L’éther ne désigne ni une substance matérielle ni un élément chimique, mais une dimension de vie réelle non limitée par l’espace-temps matériel ni par la sensorialité humaine involutive. Il s’agit d’un monde parallèle où l’énergie n’est plus contrainte par la forme pour préserver la matière, mais circule librement selon les lois de la vie intégrale.
Dans l’éther, l’énergie est fluide, créative et non assujettie à la mort. Le temps y correspond au temps de la vie, par opposition au temps psychologique planétaire.
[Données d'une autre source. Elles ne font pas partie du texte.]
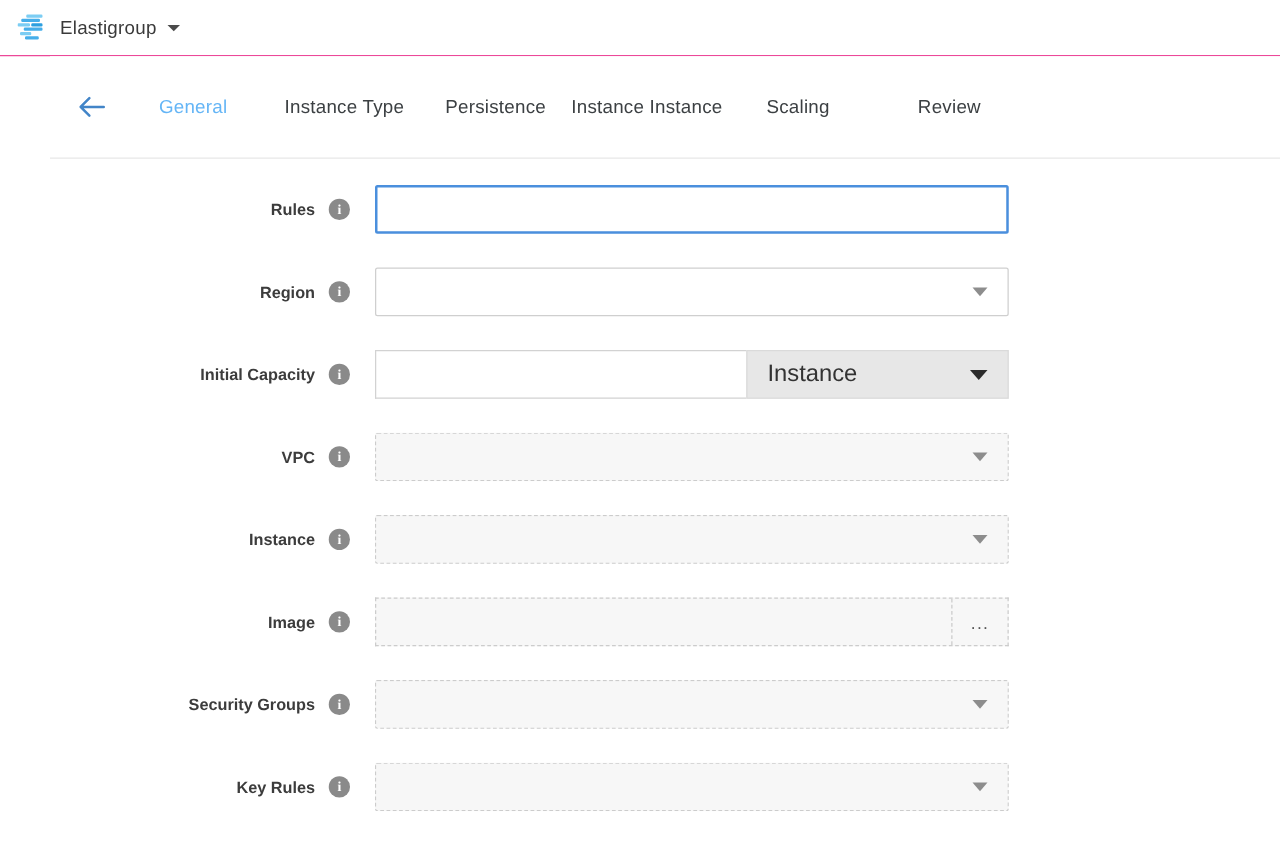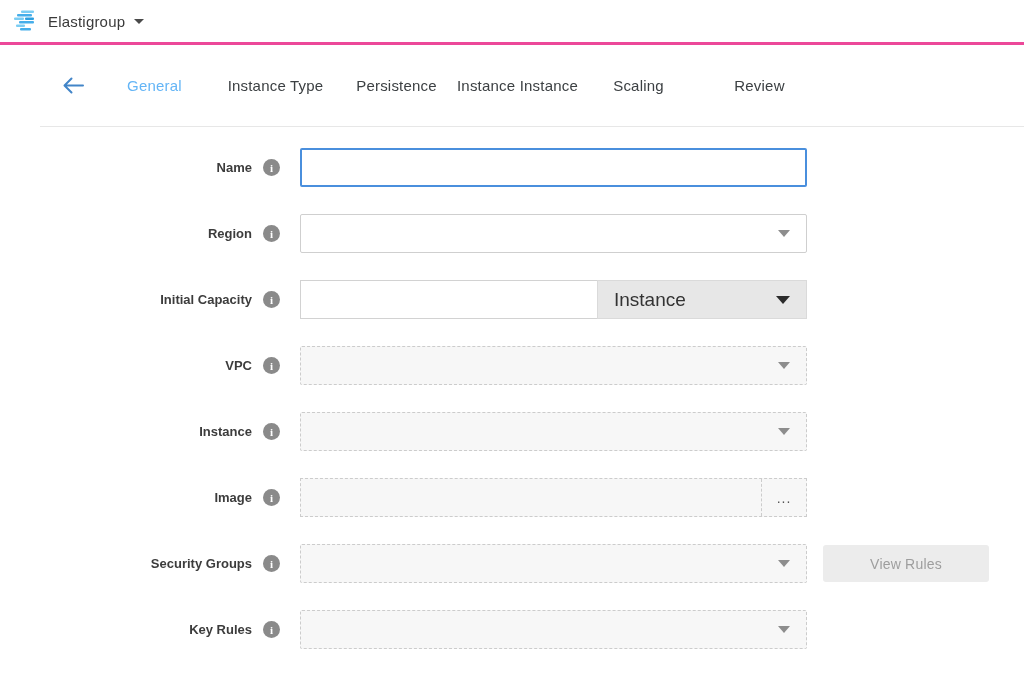--- a/index.html
+++ b/index.html
@@ -10,21 +10,21 @@
     overflow: hidden;
     color: #3c3c3c;
   }
 
   
   .topbar {
     height: 45px;
     display: flex;
     align-items: center;
     padding-left: 14px;
-    border-bottom: 3px solid #ec4899;
+    border-bottom: 1px solid #ec4899;
     background: #fff;
   }
   .logo { width: 24px; height: 22px; display: block; }
   .app-name {
     margin-left: 10px;
     font-size: 15px;
     color: #3a3a3a;
     letter-spacing: 0.2px;
   }
   .topbar-caret {
@@ -222,21 +222,21 @@
     <div class="tab">Instance Instance</div>
     <div class="tab">Scaling</div>
     <div class="tab">Review</div>
   </div>
 </div>
 
 <div class="form">
 
   <div class="row">
     <div class="label-col">
-      <span class="field-label">Name</span>
+      <span class="field-label">Rules</span>
       <span class="info-icon">i</span>
     </div>
     <div class="field-col">
       <input class="text-input" type="text" value="" style="">
     </div>
   </div>
 
   <div class="row">
     <div class="label-col">
       <span class="field-label">Region</span>
@@ -304,21 +304,20 @@
 
   <div class="row">
     <div class="label-col">
       <span class="field-label">Security Groups</span>
       <span class="info-icon">i</span>
     </div>
     <div class="field-col">
       <div class="select disabled">
         <span class="caret"></span>
       </div>
-      <button class="side-btn">View Rules</button>
     </div>
   </div>
 
   <div class="row">
     <div class="label-col">
       <span class="field-label">Key Rules</span>
       <span class="info-icon">i</span>
     </div>
     <div class="field-col">
       <div class="select disabled">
L’éther terrestre constitue l’espace de la conscience intégrale, tandis que la surface de la Terre demeure l’antichambre de la vie réelle. Certaines propriétés techniques y sont radicalement différentes, notamment l’instabilité parfaite de l’oxygène, condition encore inaccessible à la science mécaniste.
Le passage de l’astral à l’éther marque la fin du retour au monde de la mort. L’éther est à l’esprit ce que l’astral est à l’âme mémorielle. Lorsqu’il agit depuis ce plan, l’homme peut commander à la matière et à l’atome, car il opère à partir du niveau qui sous-tend les architectures du réel. L’entrée consciente dans l’éther correspond à ce que les traditions ont appelé le Paradis terrestre, non comme mythe, mais comme état de vie sans souffrance involutive.
L’accès à l’éther ne procède pas d’un effort spirituel, mais d’une élévation vibratoire consécutive à la neutralisation de l’astral. Lorsque ce voile se dissout, l’éther devient perceptible, et l’homme cesse d’être strictement planétaire pour devenir interdimensionnel, capable de se déplacer hors des cadres du temps matériel.